▶ REQUIRED WORK
Reproduce the data in its entirety, exactly as written.

▶ RECORD EXCERPTS
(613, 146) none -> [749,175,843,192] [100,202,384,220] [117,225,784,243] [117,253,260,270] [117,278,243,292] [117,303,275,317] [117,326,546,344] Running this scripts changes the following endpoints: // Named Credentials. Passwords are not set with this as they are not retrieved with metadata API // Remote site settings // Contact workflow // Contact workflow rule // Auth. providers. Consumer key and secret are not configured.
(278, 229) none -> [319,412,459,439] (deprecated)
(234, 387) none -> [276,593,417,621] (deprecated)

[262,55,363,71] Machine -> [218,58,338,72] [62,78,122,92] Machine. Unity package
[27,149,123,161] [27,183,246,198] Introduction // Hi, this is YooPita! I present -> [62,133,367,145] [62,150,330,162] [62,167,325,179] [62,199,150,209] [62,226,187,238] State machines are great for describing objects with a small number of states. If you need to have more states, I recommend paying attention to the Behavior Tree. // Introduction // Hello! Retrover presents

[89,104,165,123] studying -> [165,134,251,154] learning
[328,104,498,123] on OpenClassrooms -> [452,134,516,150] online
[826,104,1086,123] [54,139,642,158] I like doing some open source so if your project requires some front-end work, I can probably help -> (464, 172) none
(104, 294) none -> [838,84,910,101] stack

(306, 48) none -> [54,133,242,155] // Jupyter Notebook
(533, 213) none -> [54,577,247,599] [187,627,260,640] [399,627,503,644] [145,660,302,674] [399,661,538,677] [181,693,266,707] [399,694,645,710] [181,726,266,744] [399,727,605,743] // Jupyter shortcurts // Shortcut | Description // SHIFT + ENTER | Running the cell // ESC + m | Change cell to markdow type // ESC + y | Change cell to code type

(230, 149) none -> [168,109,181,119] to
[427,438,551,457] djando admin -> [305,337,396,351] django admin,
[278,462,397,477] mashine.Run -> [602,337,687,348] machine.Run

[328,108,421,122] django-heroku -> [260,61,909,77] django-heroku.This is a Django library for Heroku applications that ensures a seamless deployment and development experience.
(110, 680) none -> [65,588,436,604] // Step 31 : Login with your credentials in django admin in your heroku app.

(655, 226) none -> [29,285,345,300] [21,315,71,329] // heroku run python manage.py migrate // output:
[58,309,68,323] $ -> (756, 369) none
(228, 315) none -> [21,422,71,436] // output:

▶ WRITTEN SOLUTION
(613, 146) none -> [749,175,843,192] [100,202,384,220] [117,225,784,243] [117,253,260,270] [117,278,243,292] [117,303,275,317] [117,326,546,344] Running this scripts changes the following endpoints: // Named Credentials. Passwords are not set with this as they are not retrieved with metadata API // Remote site settings // Contact workflow // Contact workflow rule // Auth. providers. Consumer key and secret are not configured.
(278, 229) none -> [319,412,459,439] (deprecated)
(234, 387) none -> [276,593,417,621] (deprecated)

[262,55,363,71] Machine -> [218,58,338,72] [62,78,122,92] Machine. Unity package
[27,149,123,161] [27,183,246,198] Introduction // Hi, this is YooPita! I present -> [62,133,367,145] [62,150,330,162] [62,167,325,179] [62,199,150,209] [62,226,187,238] State machines are great for describing objects with a small number of states. If you need to have more states, I recommend paying attention to the Behavior Tree. // Introduction // Hello! Retrover presents

[89,104,165,123] studying -> [165,134,251,154] learning
[328,104,498,123] on OpenClassrooms -> [452,134,516,150] online
[826,104,1086,123] [54,139,642,158] I like doing some open source so if your project requires some front-end work, I can probably help -> (464, 172) none
(104, 294) none -> [838,84,910,101] stack

(306, 48) none -> [54,133,242,155] // Jupyter Notebook
(533, 213) none -> [54,577,247,599] [187,627,260,640] [399,627,503,644] [145,660,302,674] [399,661,538,677] [181,693,266,707] [399,694,645,710] [181,726,266,744] [399,727,605,743] // Jupyter shortcurts // Shortcut | Description // SHIFT + ENTER | Running the cell // ESC + m | Change cell to markdow type // ESC + y | Change cell to code type

(230, 149) none -> [168,109,181,119] to
[427,438,551,457] djando admin -> [305,337,396,351] django admin,
[278,462,397,477] mashine.Run -> [602,337,687,348] machine.Run

[328,108,421,122] django-heroku -> [260,61,909,77] django-heroku.This is a Django library for Heroku applications that ensures a seamless deployment and development experience.
(110, 680) none -> [65,588,436,604] // Step 31 : Login with your credentials in django admin in your heroku app.

(655, 226) none -> [29,285,345,300] [21,315,71,329] // heroku run python manage.py migrate // output:
[58,309,68,323] $ -> (756, 369) none
(228, 315) none -> [21,422,71,436] // output:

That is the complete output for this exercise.